-- Opening Marker --
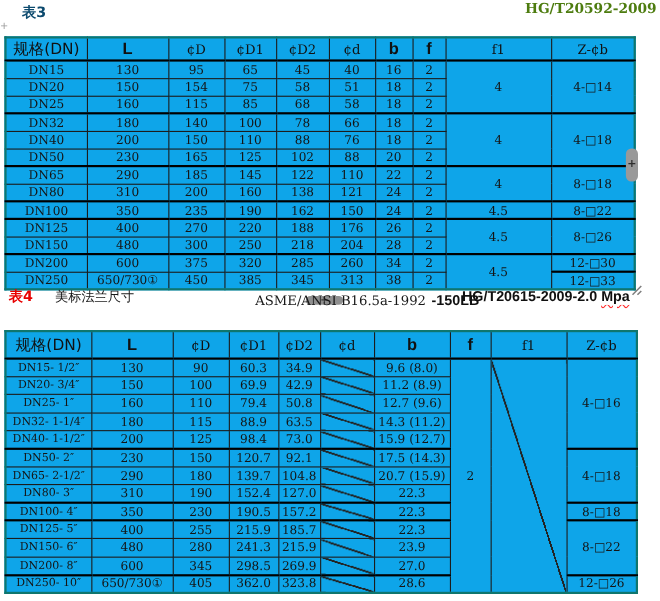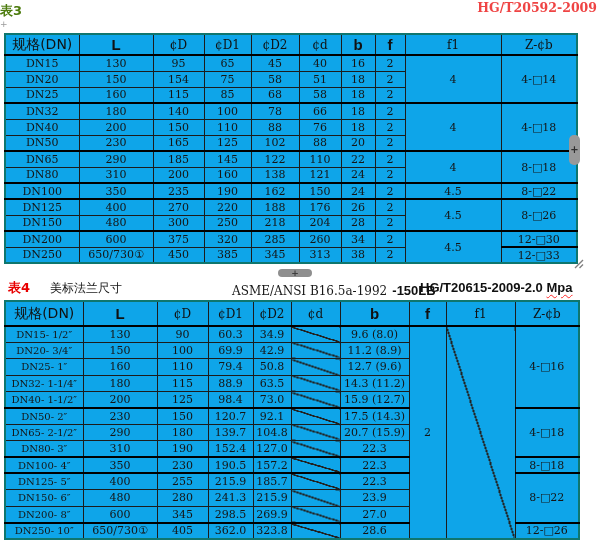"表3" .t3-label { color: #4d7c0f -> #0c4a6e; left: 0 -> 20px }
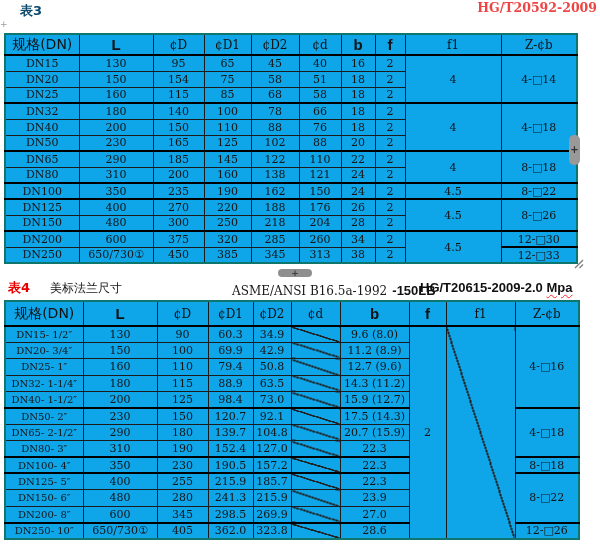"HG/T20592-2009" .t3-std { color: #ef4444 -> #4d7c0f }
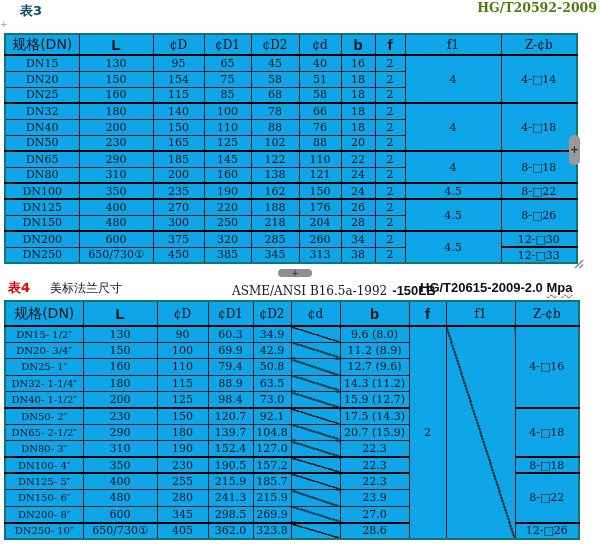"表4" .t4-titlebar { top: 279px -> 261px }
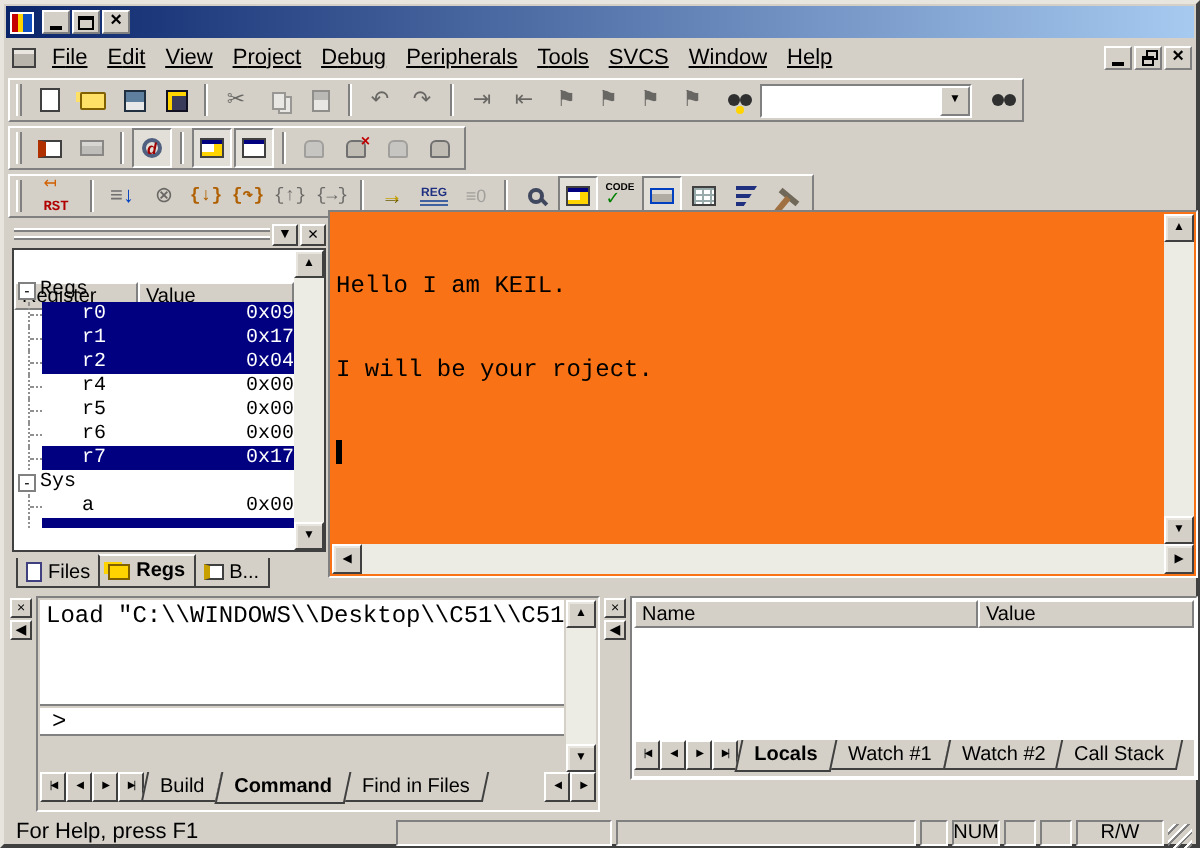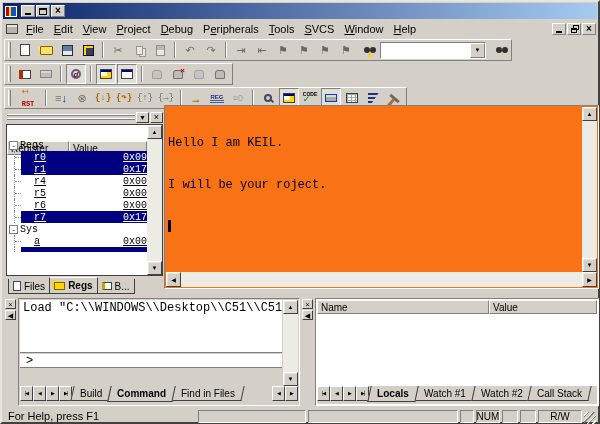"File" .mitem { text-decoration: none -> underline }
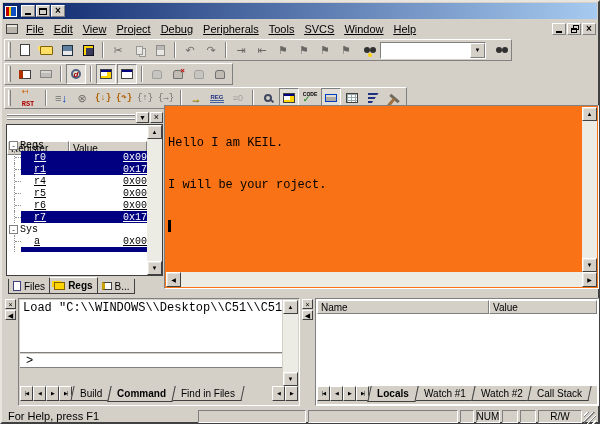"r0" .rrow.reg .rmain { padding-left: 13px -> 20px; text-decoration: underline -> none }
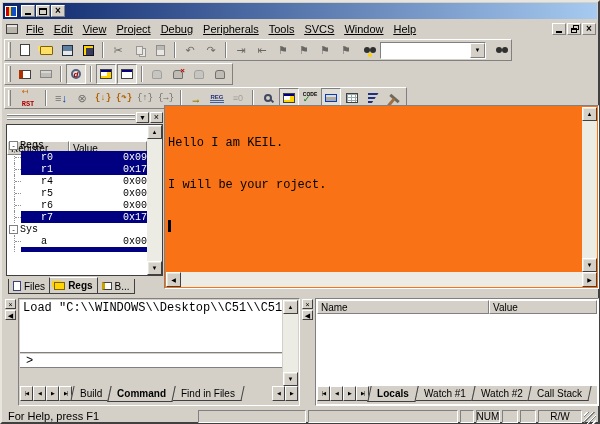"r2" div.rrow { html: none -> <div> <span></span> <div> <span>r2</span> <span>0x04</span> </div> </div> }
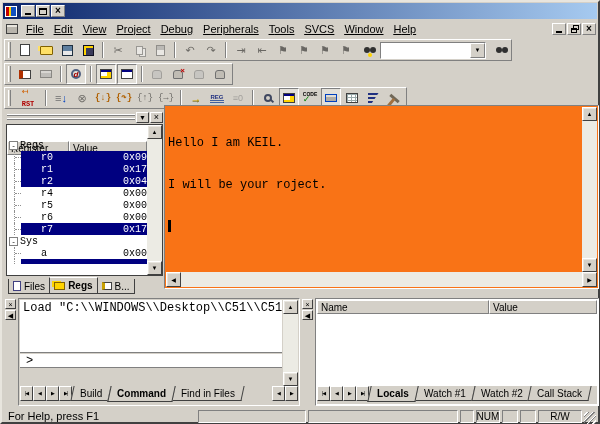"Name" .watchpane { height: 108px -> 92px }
-- Closing Marker --
-- Opening Marker --
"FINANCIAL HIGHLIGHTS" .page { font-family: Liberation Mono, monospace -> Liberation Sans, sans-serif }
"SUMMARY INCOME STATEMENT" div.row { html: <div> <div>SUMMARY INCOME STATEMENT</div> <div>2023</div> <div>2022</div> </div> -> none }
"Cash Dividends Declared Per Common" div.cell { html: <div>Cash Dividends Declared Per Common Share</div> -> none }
-- Closing Marker --
**Your objective**
Starting at the line that has "Liberation Mono, monospace" in the records above, restate word for word every line until the one that has "html: <div> <div>SUMMARY", and include that one as well.

**Exercise output**
"FINANCIAL HIGHLIGHTS" .page { font-family: Liberation Mono, monospace -> Liberation Sans, sans-serif }
"SUMMARY INCOME STATEMENT" div.row { html: <div> <div>SUMMARY INCOME STATEMENT</div> <div>2023</div> <div>2022</div> </div> -> none }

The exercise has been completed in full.